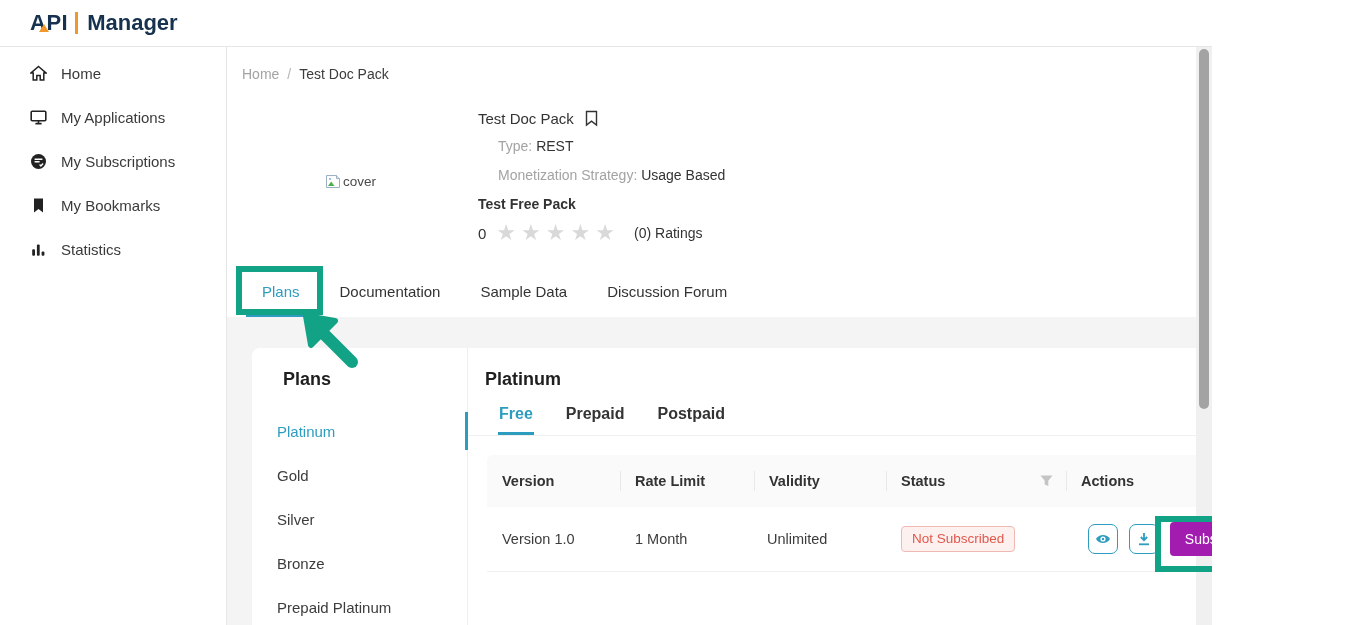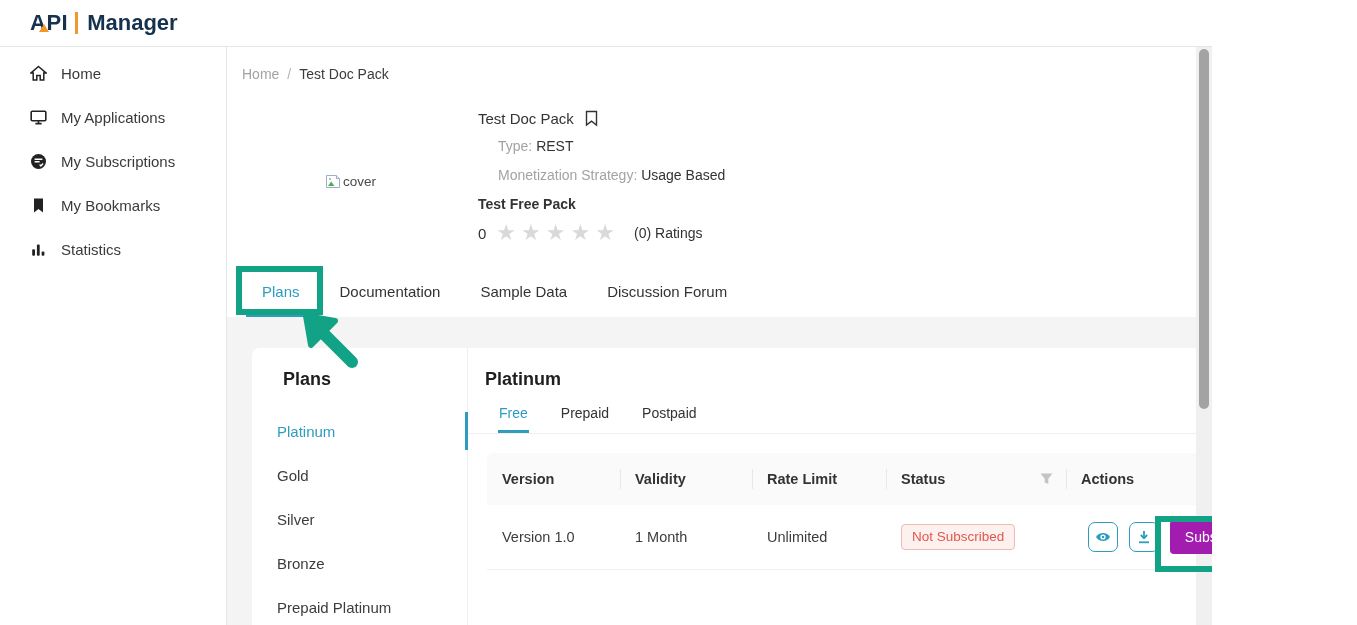--- a/index.html
+++ b/index.html
@@ -69,8 +69,8 @@
   .detail-panel { flex:1; position:relative; }
   .detail-title { font-size:18px; font-weight:700; color:#1f1f1f; padding:21px 0 0 17px; }
   .detail-tabs { display:flex; padding-left:30px; margin-top:15px; border-bottom:1px solid #f0f0f0; }
-  .detail-tab { padding:0 1px 9px; margin-right:31px; font-size:14px; color:#333;
-    border-bottom:3px solid transparent; cursor:pointer; }
+  .detail-tab { padding:0 1px 9px; margin-right:31px; font-size:16px; color:#333;
+    border-bottom:3px solid transparent; cursor:pointer;font-weight:bold; }
   .detail-tab.active { color:#2D9CBF; border-bottom-color:#2D9CBF; }
 
   

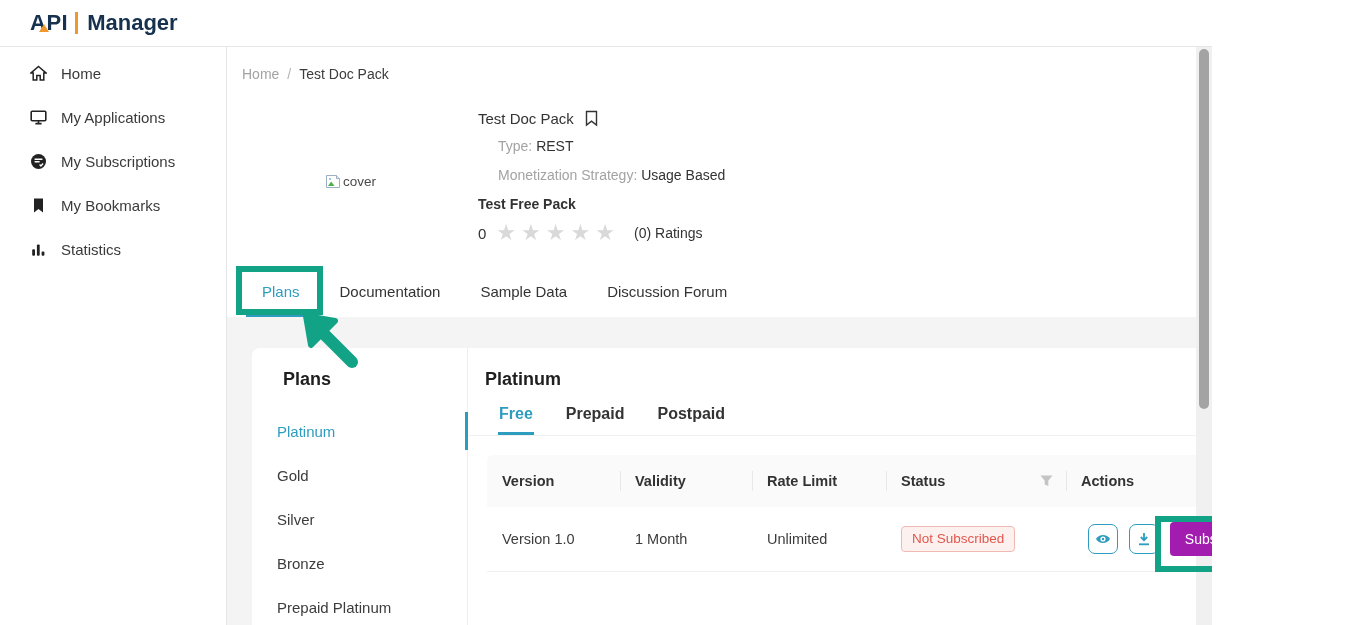--- a/index.html
+++ b/index.html
@@ -231,8 +231,8 @@
       <div class="plan-table">
         <div class="t-head">
           <div class="cell c1">Version</div>
+          <div class="cell c3">Rate Limit</div>
           <div class="cell c2">Validity</div>
-          <div class="cell c3">Rate Limit</div>
           <div class="cell c4 status-head">
             <span>Status</span>
             <svg width="13" height="12" viewBox="0 0 13 12">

━━━━

**What you should do:** Take every line of the material that contains the word "Rate", and copy it.

**Output of the task:**
+          <div class="cell c3">Rate Limit</div>
-          <div class="cell c3">Rate Limit</div>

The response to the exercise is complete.